A new report from Akamai Technologies has unveiled alarming statistics about the prevalence and impact of web scraper bots on businesses, particularly in the e-commerce sector. An astounding 42 percent of overall web traffic is now generated by bots, according to the cloud computing giant.

The report reveals that as the internet becomes increasingly dominated by automated traffic, businesses are facing a growing threat from malicious bots. Akamai Technologies, a leading cloud company, has released its latest State of the Internet (SOTI) report, titled “Scraping Away Your Bottom Line: How Web Scrapers Impact e-commerce,” shedding light on the pervasive issue of web scraping bots and their detrimental effects on online businesses.

The report’s findings are striking: bots now account for a staggering 42 percent of overall web traffic, with 65 percent of these bots classified as malicious.

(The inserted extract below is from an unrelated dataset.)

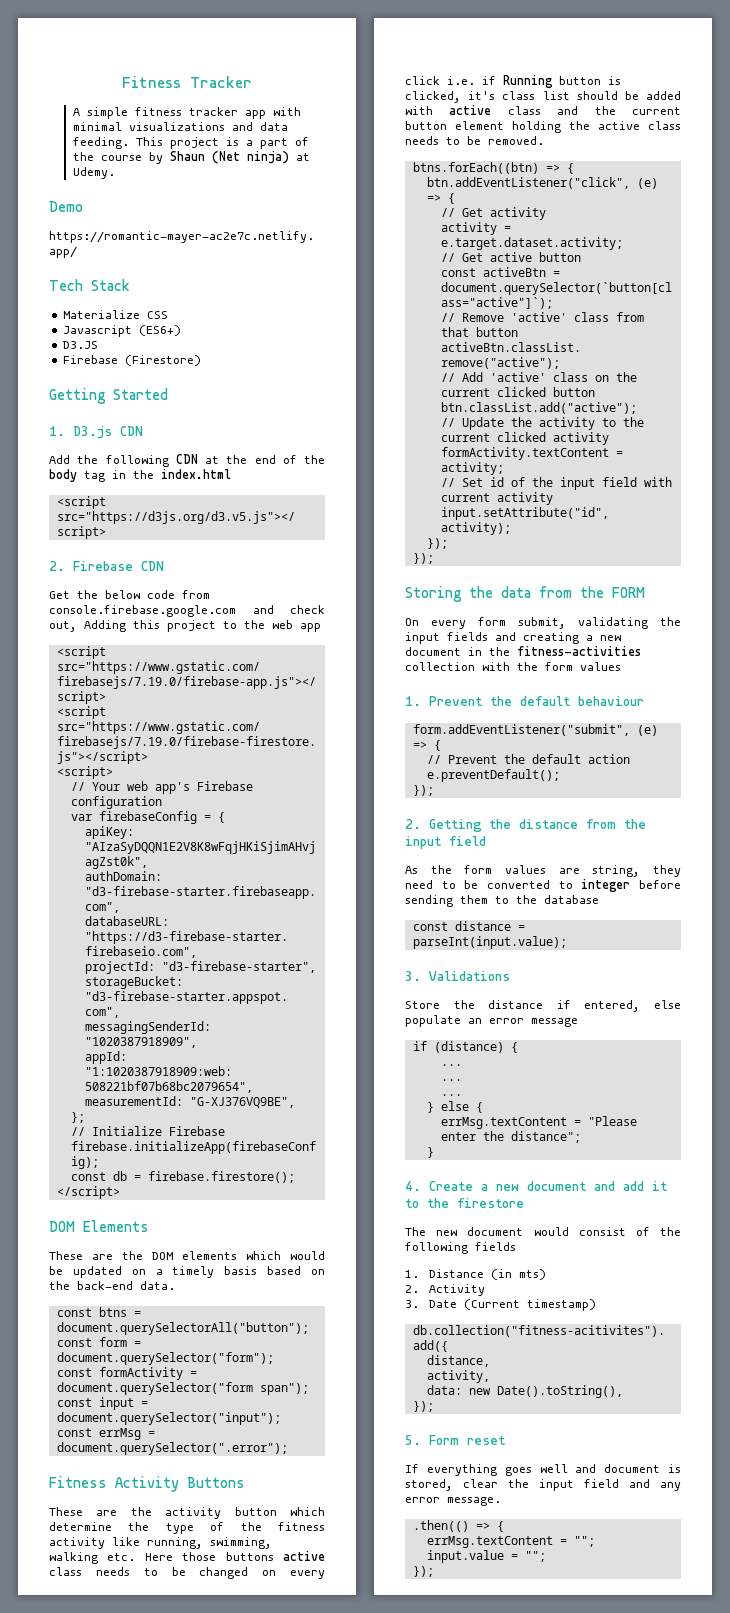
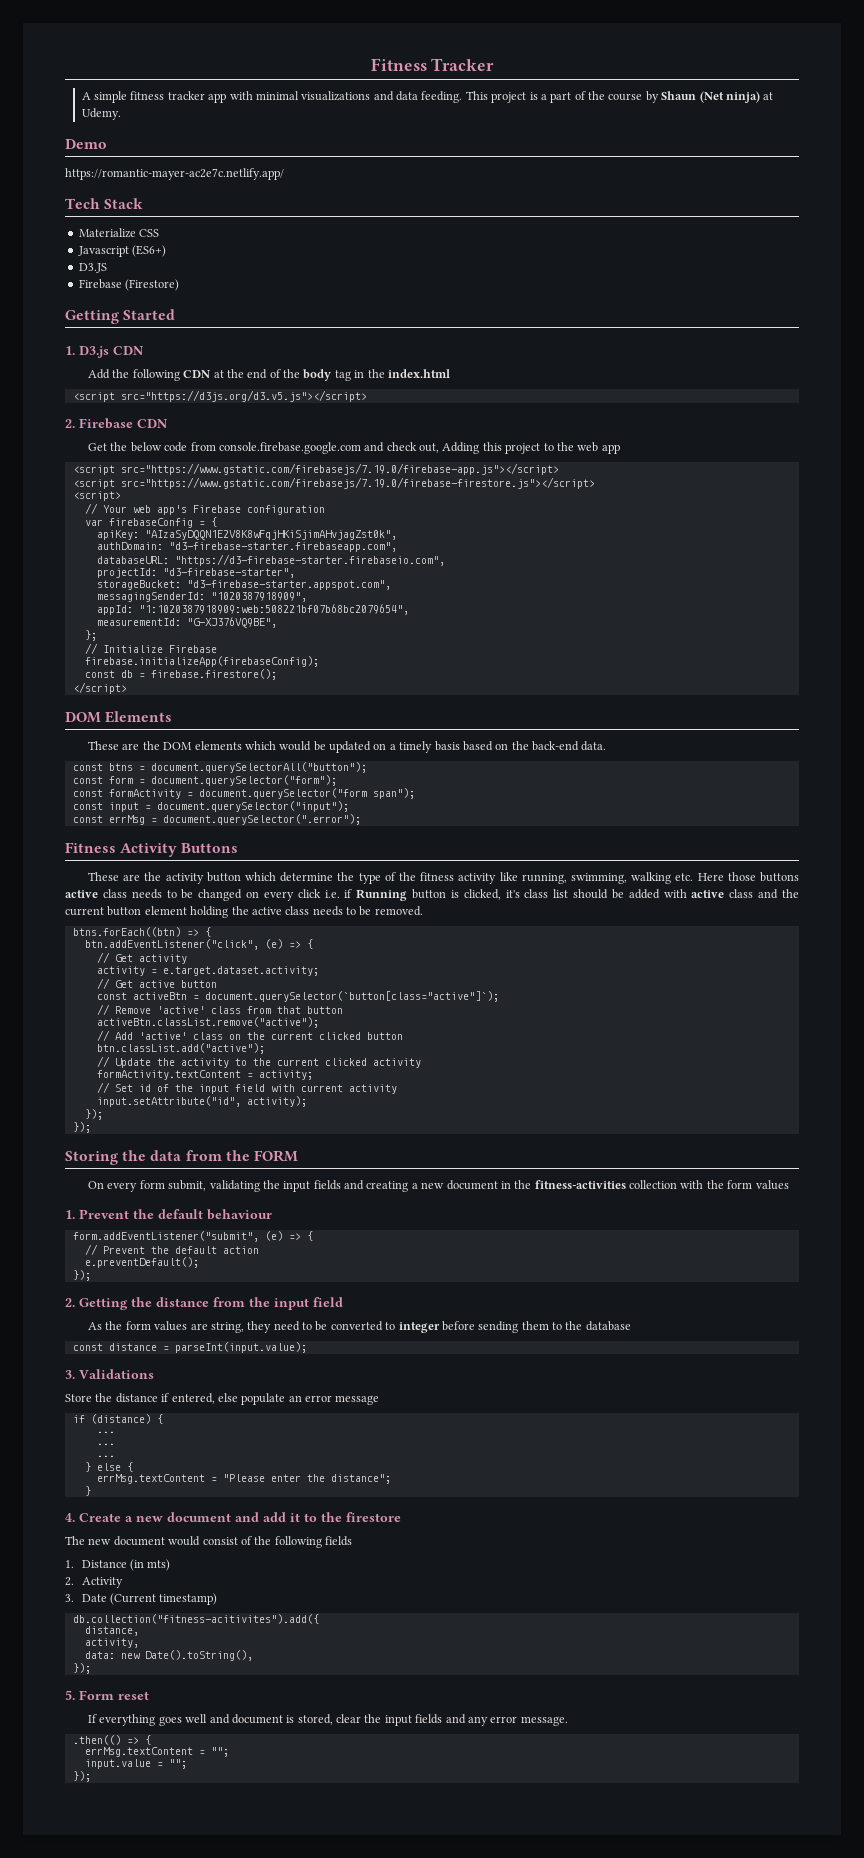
[584,1479,619,1488] field -> [415,1714,443,1724] fields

This surge in bot activity is particularly concerning for the e-commerce sector, which relies heavily on revenue-generating web applications and is therefore most vulnerable to high-risk bot traffic.

Patrick Sullivan, CTO of Security Strategy at Akamai, emphasized the seriousness of the issue, stating, “Bots continue to present massive challenges resulting in multiple pain points for app and API owners.” He highlighted the various ways in which scraper bots can harm businesses, including data theft and brand impersonation.

The report identifies several key ways in which scraper bots are being weaponized against businesses. These include competitive intelligence gathering, inventory hoarding, and the creation of imposter sites. Such activities not only impact a company’s bottom line but also degrade the customer experience.

One of the most concerning developments highlighted in the report is the rise of AI botnets. These advanced bots have the capability to discover and scrape unstructured data and content, even when it’s presented in inconsistent formats or locations. Moreover, they can leverage business intelligence to enhance their decision-making processes, making them increasingly difficult to detect and mitigate.